Antwerp rocked by $1 billion diamond tax scandal
Authorities in Belgium are investigating a case that may turn out to be the country’s largest ever fraud. De Tijd this week published some of the names from a list of 170 of Antwerp diamond traders who it claims are being investigated by authorities for spiriting almost $1 billion (€700 million) in unpaid taxes into secret Geneva bank accounts.
Approximately 80% of the total world production of rough diamonds is traded by the 185 gem companies operating in Antwerp (pictured) and 50% of the globe’s polished diamonds pass through the Flemish town. The Antwerp traders are among a much larger roster of at least 24,000 HSBC Private Bank clients from Canada, India and Germany under investigation by French authorities since 2009.
According to IDEX Online France apparently informed Indian, Belgian, German and Canadian tax authorities about their listed citizens. Leaks from the ensuing investigation claim that some 700 Indian citizens – some of them leading diamond traders – are among those who held accounts at the Geneva branch.
Below is a news snippet from EuroNews:
Diamond World Net carried a response from Antwerp World Diamond Centre:
Diamond industry astonished regarding new violation of the investigation secrecy rules
Antwerp World Diamond Center (AWDC) and the diamond sector note with astonishment the information that has appeared in the media and the apparent violation of the secrecy of the investigation which has occurred because the authorities have granted access to a stolen list containing names of private persons and bank accounts outside Belgium.
Since the beginning of this year the special tax brigade (BBI) systematically refuses diamond undertakings to have access to their individual file, this while also the auditor-general (public prosecutor) at the State Council (supreme administrative court in Belgium) agrees with the arguments of the diamond companies. It now appears that granting full access to the media is not a problem. Tomorrow this case is pleaded for the first time in front of the State Council.
As representative organization for the diamond sector, AWDC is not involved whatsoever in this file. As AWDC has indicated before, it is assisting the authorities that are conducting investigations and will continue to do so in the future.

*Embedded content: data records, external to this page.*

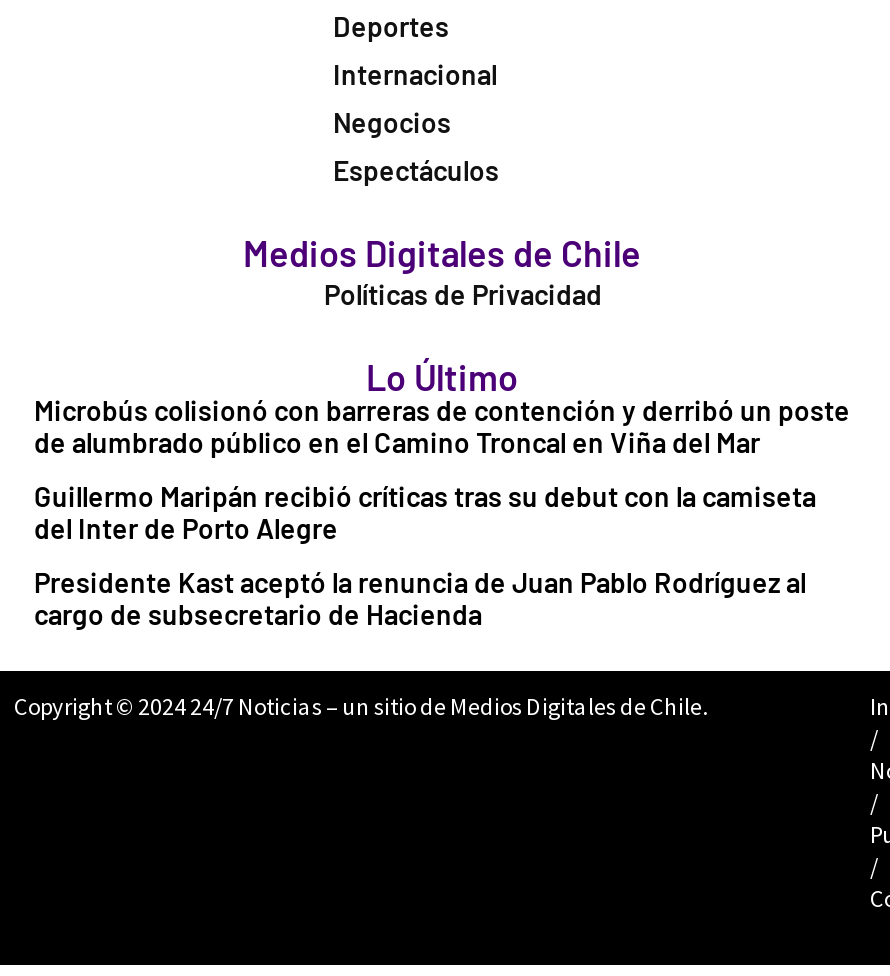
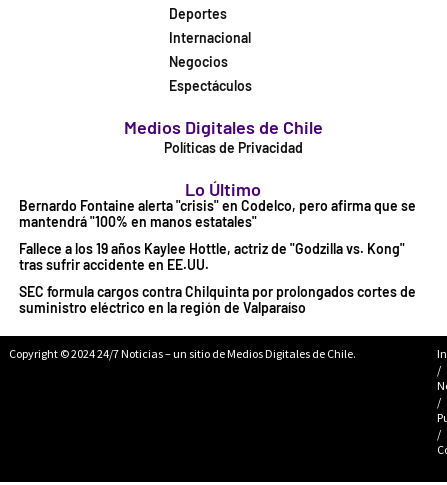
- Microbús colisionó con barreras de contención y derribó un poste
- de alumbrado público en el Camino Troncal en Viña del Mar
+ Bernardo Fontaine alerta "crisis" en Codelco, pero afirma que se
+ mantendrá "100% en manos estatales"

- Guillermo Maripán recibió críticas tras su debut con la camiseta
- del Inter de Porto Alegre
+ Fallece a los 19 años Kaylee Hottle, actriz de "Godzilla vs. Kong"
+ tras sufrir accidente en EE.UU.

- Presidente Kast aceptó la renuncia de Juan Pablo Rodríguez al
- cargo de subsecretario de Hacienda
+ SEC formula cargos contra Chilquinta por prolongados cortes de
+ suministro eléctrico en la región de Valparaíso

AWDC has continuously been working towards a clean and transparent worldwide diamond trade. In case persons or undertakings would at the end of a trial be convicted for fraudulent diamond trade practices, AWDC will not hesitate to take all appropriate measures.
AWDC refuses to get involved in today’s open ended allegations based on a clear violation of basic rights of the persons and undertakings concerned.
The diamond industry is by definition an international sector that increasingly operates through international companies on all continents. The involvement of persons and companies active in the diamond industry with international bank accounts, is the logical consequence of the international nature of the sector. AWDC is informed by specialists that also for Belgian companies, having foreign bank accounts is legal and does not as such imply fraud.
AWDC has been working since many years towards a transparent and clean diamond trade. Together with the international Financial Action Task Force (FATF) AWDC has contributed to the development of the international money laundering rules as applicable to the diamond industry and its implementation in Antwerp.
Together with the European Commission AWDC worked on the development and implementation of the measures aiming at combatting the trade in conflict diamonds.
Since more than 15 years AWDC has been collaborating with the Belgian tax administration on a workable and efficient mechanism for conducting tax inspection of diamond undertakings.
Also in the future, AWDC will continue to work towards the further development of the international diamond trade in Antwerp, acting in close concertation with the international, federal, Flemish and local authorities.
Diamonds are the first export product from Belgium outside the EU. Antwerp still remains the world’s most important centre for the diamond trade. Approximately 80% of the total world production of rough diamonds is being traded in Antwerp, 50% of the polished diamonds worldwide, are passing through Antwerp. The diamond industry is responsible for 70% of the Belgian trade surplus and for a total of about 34000 direct and indirect jobs in the province of Antwerp.